Comme l’affaire de François Beya, un autre proche du Président de la République, ce qu’il est convenu d’appeler aujourd’hui l’affaire Bifor, telle que révélée par le dernier article de Jeune Afrique, relève des mêmes méthodes, mêmes accusations, même affabulations, mêmes contradictions de la part des services de sécurité du pays.
A en croire Jeune Afrique, l’ancien conseiller privé serait même poursuivi pour des échanges téléphoniques avec des responsables rwandais, alors que même le Président savait, avant même sa nomination, qu’il avait des connections à Kigali.
En quoi les échanges téléphoniques peuvent-ils contribuer à attenter à la sûreté intérieure de l’État ? Trop léger et faible comme accusation, que nous nous efforçons d’analyser, dans les lignes qui suivent, une à une.
L’affaire Biselele est l’une des affaires révélatrices de l’instrumentalisation à outrance de la justice aux fins de règlement de compte politique ; pratique qui a élu domicile ce dernier temps en RDC et qui remet en cause les principes élémentaires de l’Etat de droit proclamé par l’article 1er de la Constitution.
Dans les lignes qui suivent, il sera démontré le caractère fondamentalement arbitraire de l’arrestation de Monsieur Fortunat Biselele, et la nullité et la fausseté des infractions mises à sa charge par les services qui, en réalité, les ont montées de toutes pièces. Il s’agit d’une abomination judiciaire qui heurte le bon sens le plus élémentaire.

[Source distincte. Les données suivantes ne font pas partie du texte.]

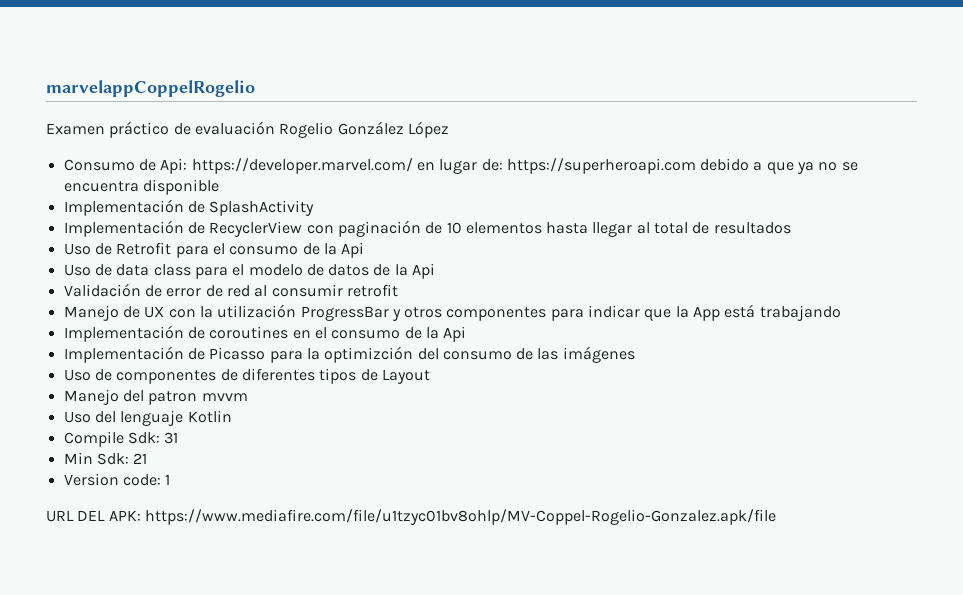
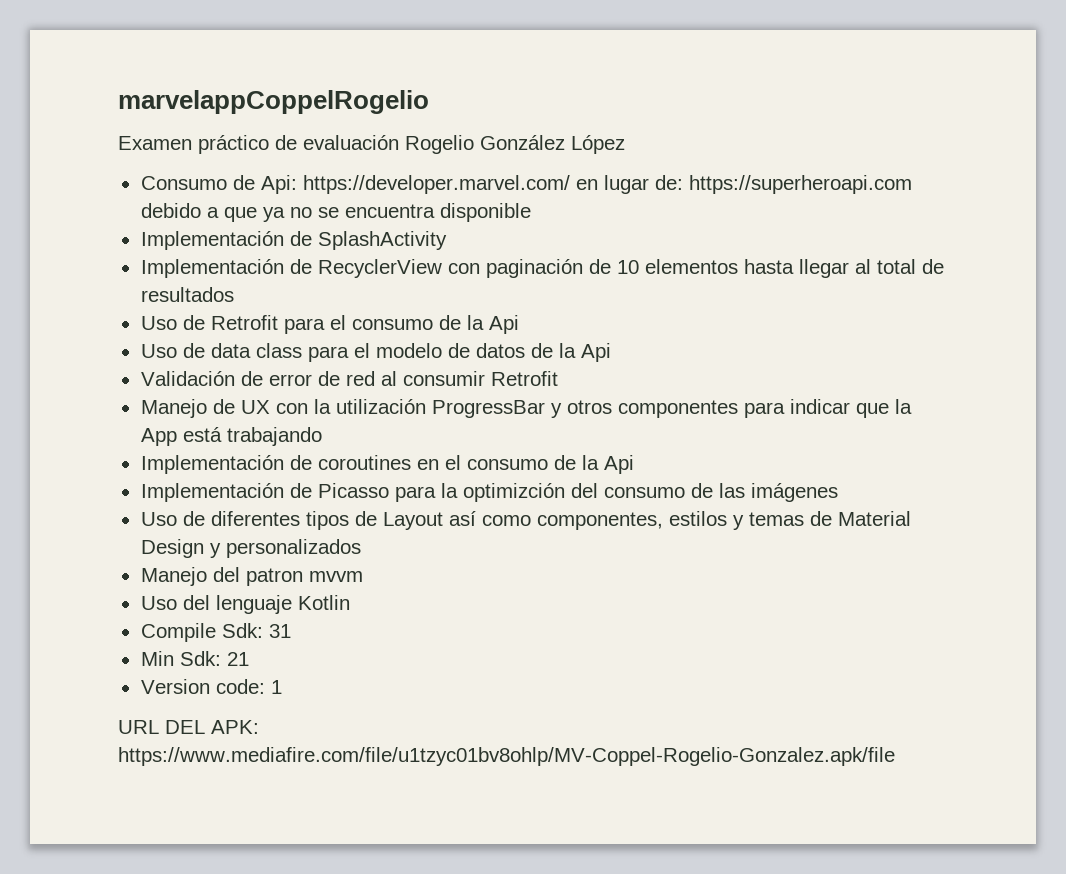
- Validación de error de red al consumir retrofit
+ Validación de error de red al consumir Retrofit
- Uso de componentes de diferentes tipos de Layout
+ Uso de diferentes tipos de Layout así como componentes, estilos y temas de Material Design y personalizados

Une arrestation et détention arbitraires sur fond de règlement de compte politique
L’arrestation et la détention, en tout cas arbitraires car opérées dans le mépris total des lois de la République et des instruments juridiques internationaux de protection des droits de l’homme, ont été faites sur base d’un tract portant mention « de note d’OPJ ».
Cette fameuse note n’indique ni les noms et qualités de celui qui l’a rédigé ni encore moins le lieu de son établissement ; ce qui conduit à s’interroger sur sa valeur juridique. Tout juriste sérieux sait que l’article 126 de l’ordonnance N° 78-289 du 03 juillet 1978 relative à l’exercice des attributions des officiers et agents de police judiciaire près les juridictions de droit commun, impose aux officiers de police judiciaire d’énoncer leurs noms, post-noms,
leur fonction principale ainsi que leur qualité d’officiers de police judiciaire en tête de tous les procès-verbaux qu’ils établissent en matière de police judiciaire et d’indiquer en outre, le lieu où ils instrumentent, leur numéro d’identification et l’étendue de leur compétence matérielle.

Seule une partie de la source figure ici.